Source data:
╔══

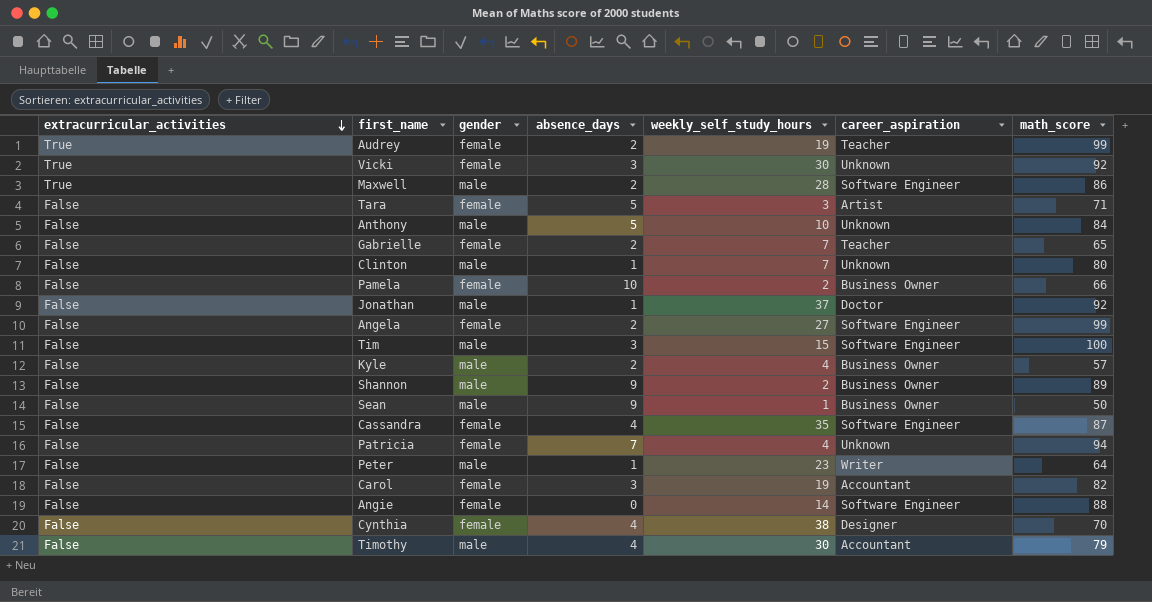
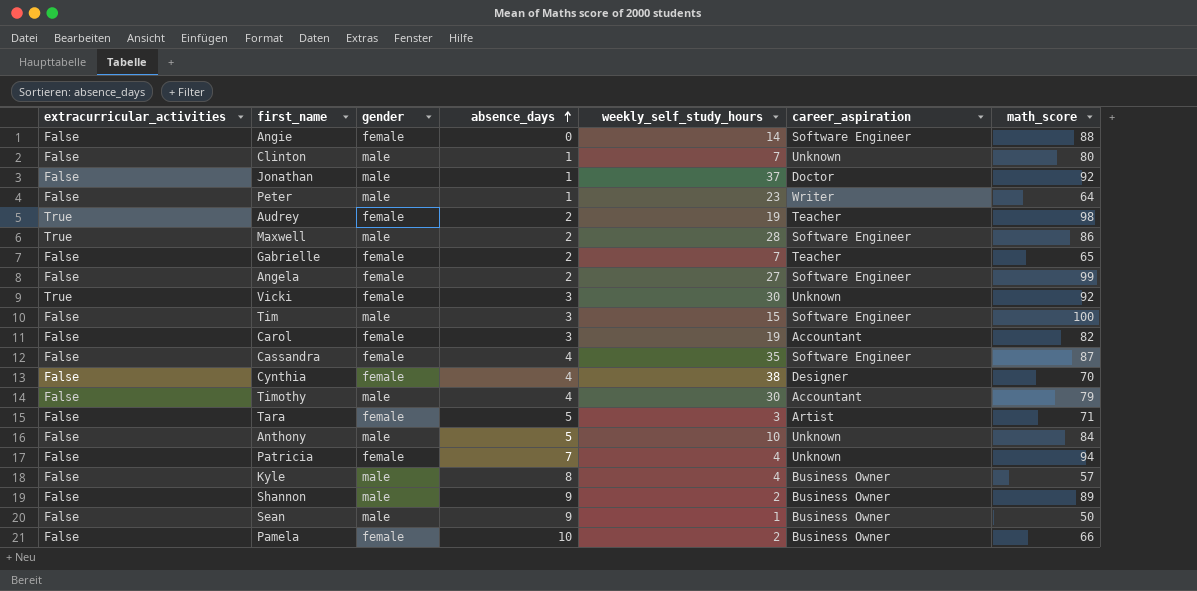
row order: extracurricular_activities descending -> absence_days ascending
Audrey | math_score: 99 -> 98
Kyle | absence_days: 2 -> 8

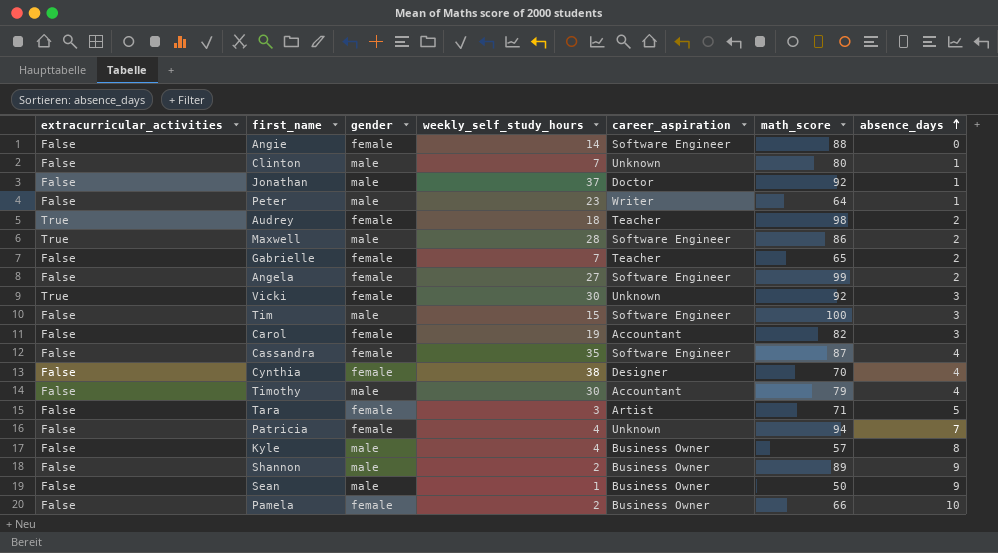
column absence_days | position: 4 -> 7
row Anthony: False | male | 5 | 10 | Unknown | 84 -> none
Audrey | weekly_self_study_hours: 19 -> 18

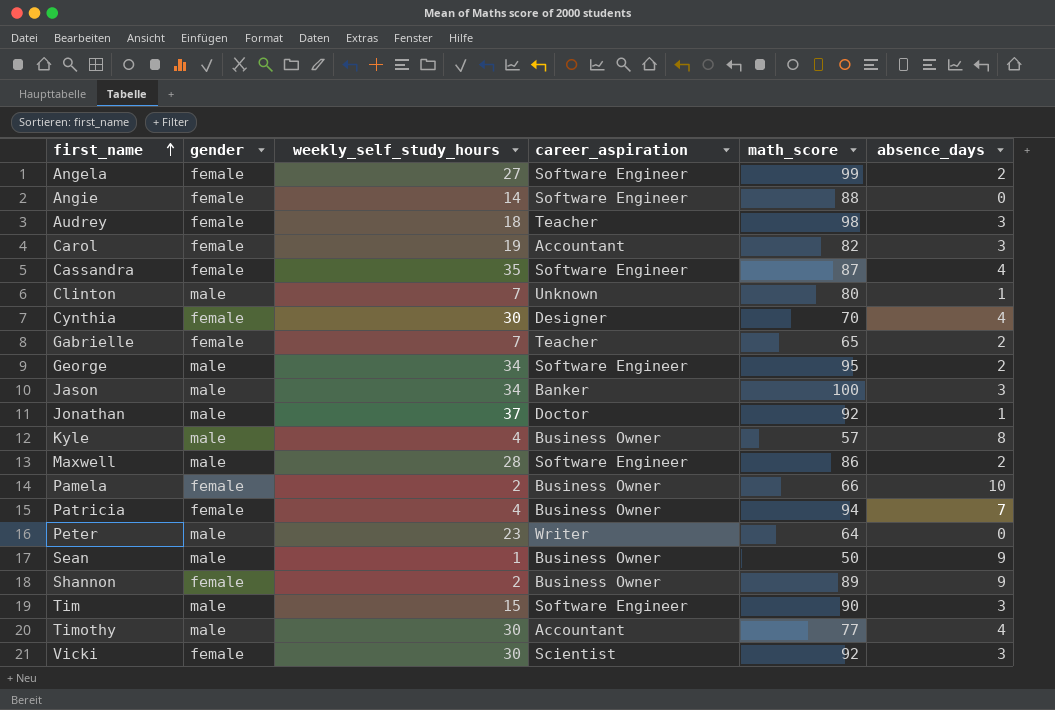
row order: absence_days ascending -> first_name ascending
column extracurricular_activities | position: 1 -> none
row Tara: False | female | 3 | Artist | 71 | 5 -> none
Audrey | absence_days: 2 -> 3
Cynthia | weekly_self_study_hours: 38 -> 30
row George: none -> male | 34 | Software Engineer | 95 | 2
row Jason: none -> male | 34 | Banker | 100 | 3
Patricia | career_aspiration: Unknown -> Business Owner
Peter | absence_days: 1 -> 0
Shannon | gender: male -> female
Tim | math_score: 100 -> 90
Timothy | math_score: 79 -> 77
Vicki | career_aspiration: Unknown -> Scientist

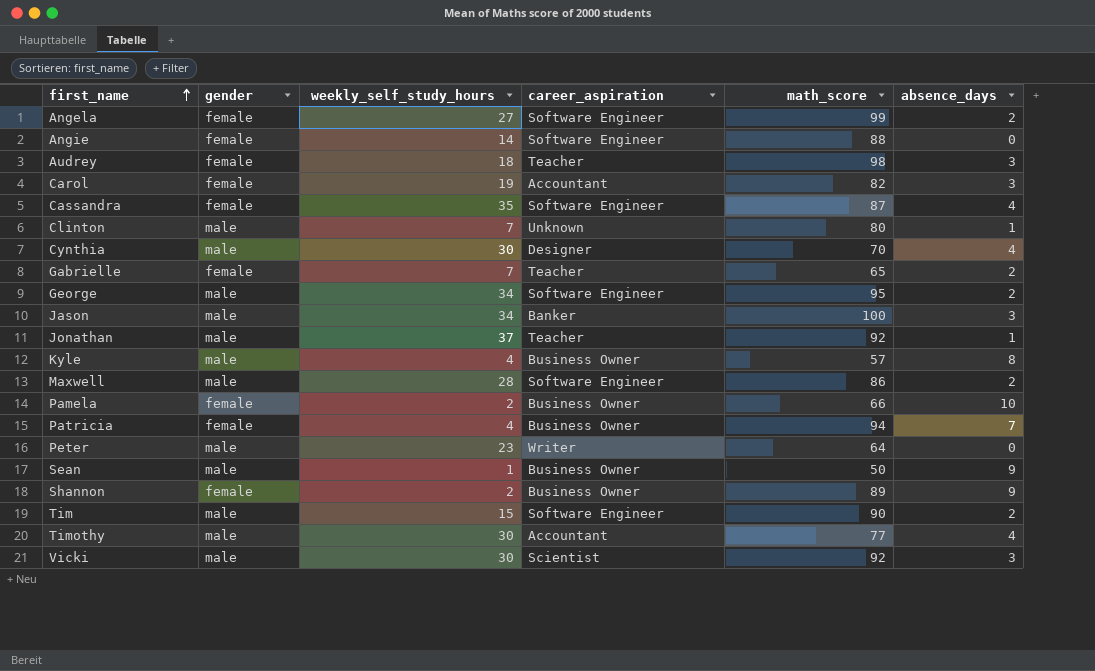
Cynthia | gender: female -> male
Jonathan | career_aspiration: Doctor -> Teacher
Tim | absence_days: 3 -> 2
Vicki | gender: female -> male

╚══

Try it:
Starting at the line that holds "Shannon | gender: male -> female", write out every remaining line of the material above exactly as it appears. Pictures should not be copied.

Reply to the task:
Shannon | gender: male -> female
Tim | math_score: 100 -> 90
Timothy | math_score: 79 -> 77
Vicki | career_aspiration: Unknown -> Scientist

Cynthia | gender: female -> male
Jonathan | career_aspiration: Doctor -> Teacher
Tim | absence_days: 3 -> 2
Vicki | gender: female -> male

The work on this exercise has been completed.